Sunday, December 02, 2007

Paper: Proof-theoretic harmony and structural assumptions

For a while now I've been working on a paper which deals with a core issue in proof-theoretic semantics, namely the role of harmony. (If you don't know what proof-theoretic semantics and harmony is, then here's your chance to find out.) In particular, I've been interested in the relationship between harmony---a concept conceived prior to the substrucural revolution in logic---and discharge policies in natural deduction and structural rules in sequent calculus.

I've just given the paper here in St Andrews and got some real good feedback. An earlier version of the paper (way earlier) was given in May at the Workshop for proof-theoretic semantics. Next stop is the he First Cambridge Graduate Conference in the Philosophy of Logic and Mathematics, in January, so any comments before that will be greatly appreciated. Please keep in mind, this is still work in progress.

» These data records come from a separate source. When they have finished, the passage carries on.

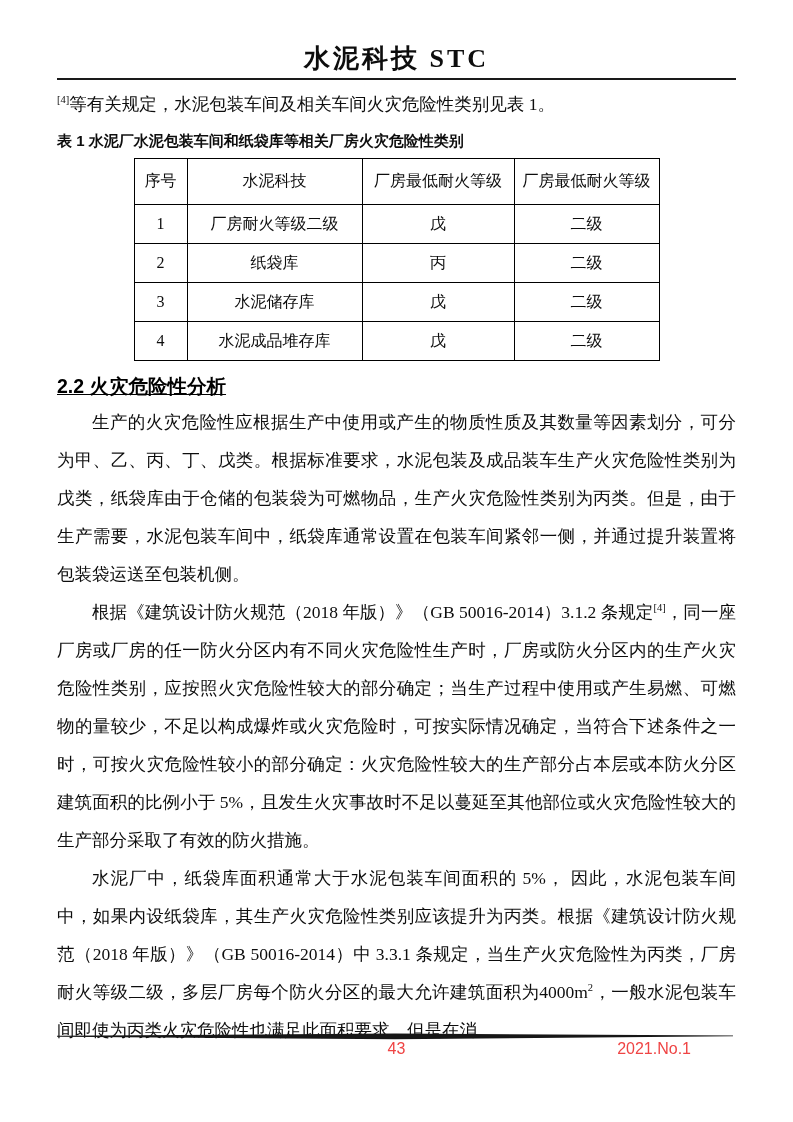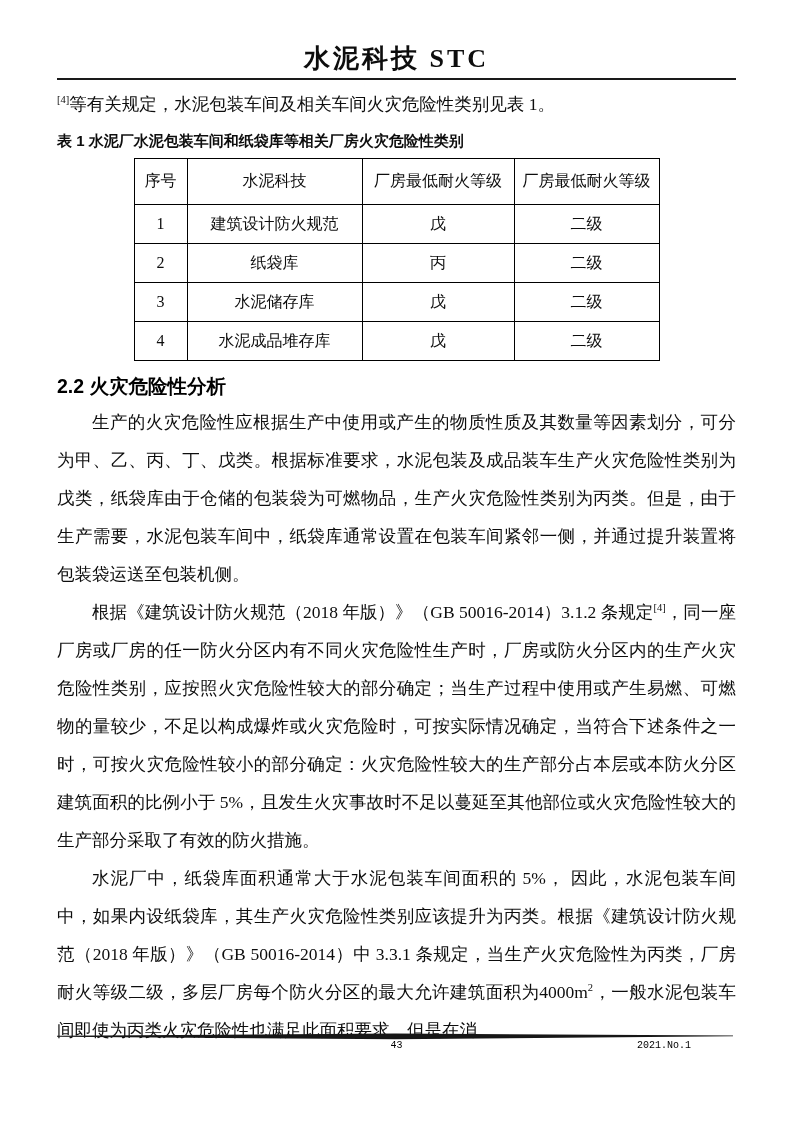--- a/index.html
+++ b/index.html
@@ -137,7 +137,7 @@
     <tbody>
       <tr>
         <td>1</td>
-        <td>建筑设计防火规范</td>
+        <td>厂房耐火等级二级</td>
         <td>戊</td>
         <td>二级</td>
       </tr>

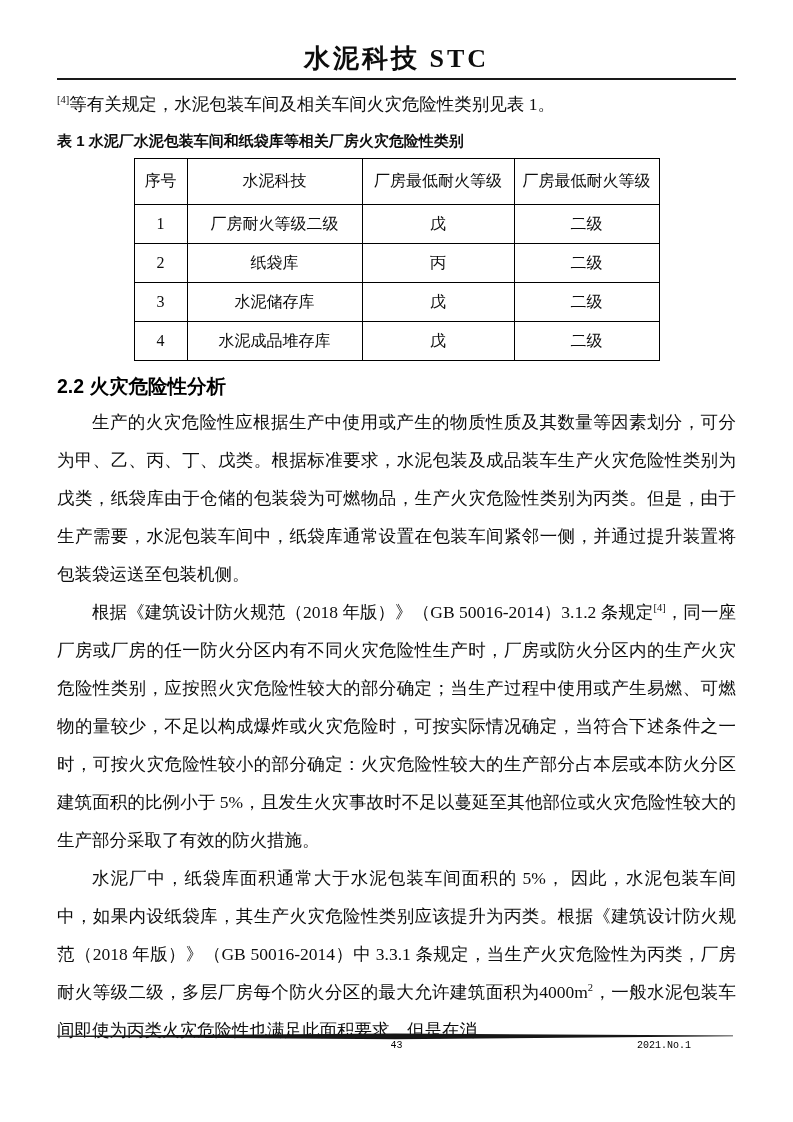--- a/index.html
+++ b/index.html
@@ -72,6 +72,7 @@
     font-size:19.5px;
     line-height:24px;
     color:#000;
+    text-decoration:underline;
   }
   .para {
     margin:0 57px;

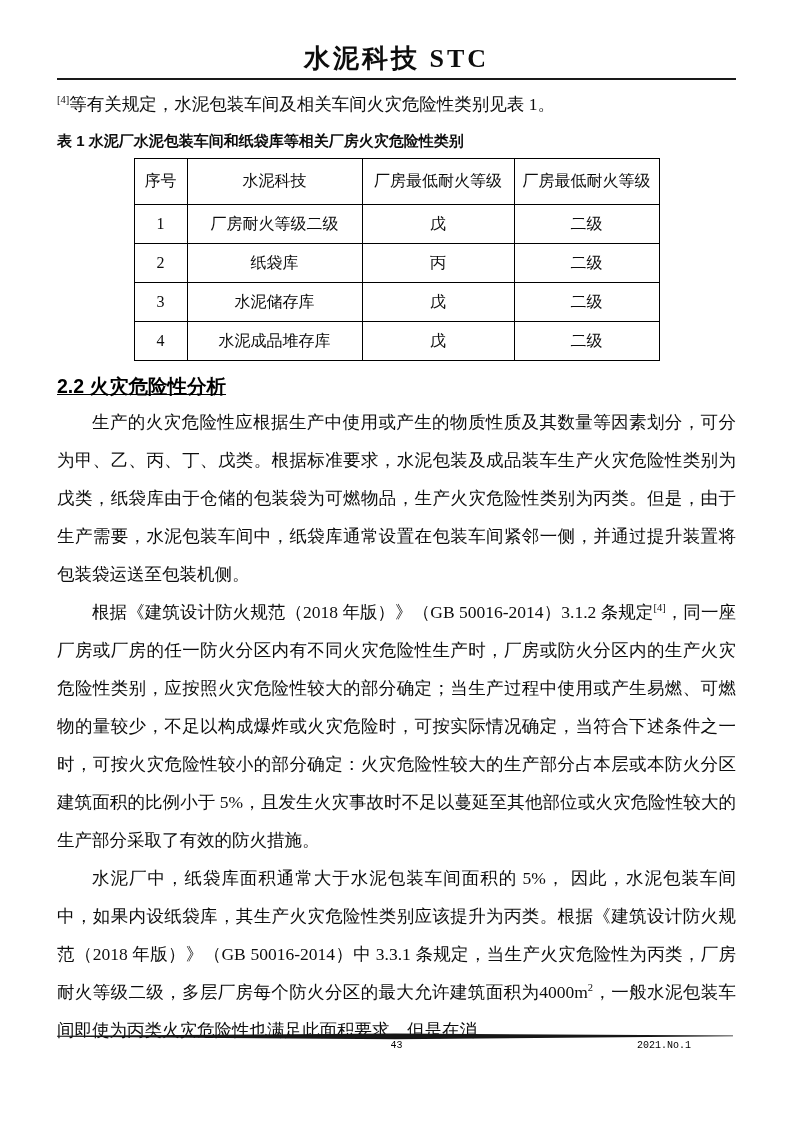--- a/index.html
+++ b/index.html
@@ -92,9 +92,9 @@
     position:absolute;
     left:57px; right:57px; top:1040px;
     height:16px;
-    font-family:Liberation Mono, monospace;
-    font-size:10px;
-    color:#000000;
+    font-family:Liberation Sans, sans-serif;
+    font-size:16px;
+    color:#ef4444;
   }
   .page-number {
     position:absolute;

Inferentialism about logic is the thesis that the meaning of a logical constant is fully determined by the inferential rules that govern its use. Proof-theoretic harmony is a functional constraint on inferential rules designed to rule out tonk and other ill-behaved logical constants. The paper argues that the best account of harmony, so-called General-Elimination harmony, is insensitive to crucial structural assumptions about our logical constants, for example structural rules in sequent calculus and discharge policies in natural deduction. It is argued that since these structural assumptions ought to affect the meaning of logical constants, there is a semantic lacuna in the inferentialist programme.

2 comments:

Marcus Rossberg said...

"Abstract Inferentialism"? What's that?

Ole Thomassen Hjortland said...

Ah, thanks Marcus. Copy paste mistake.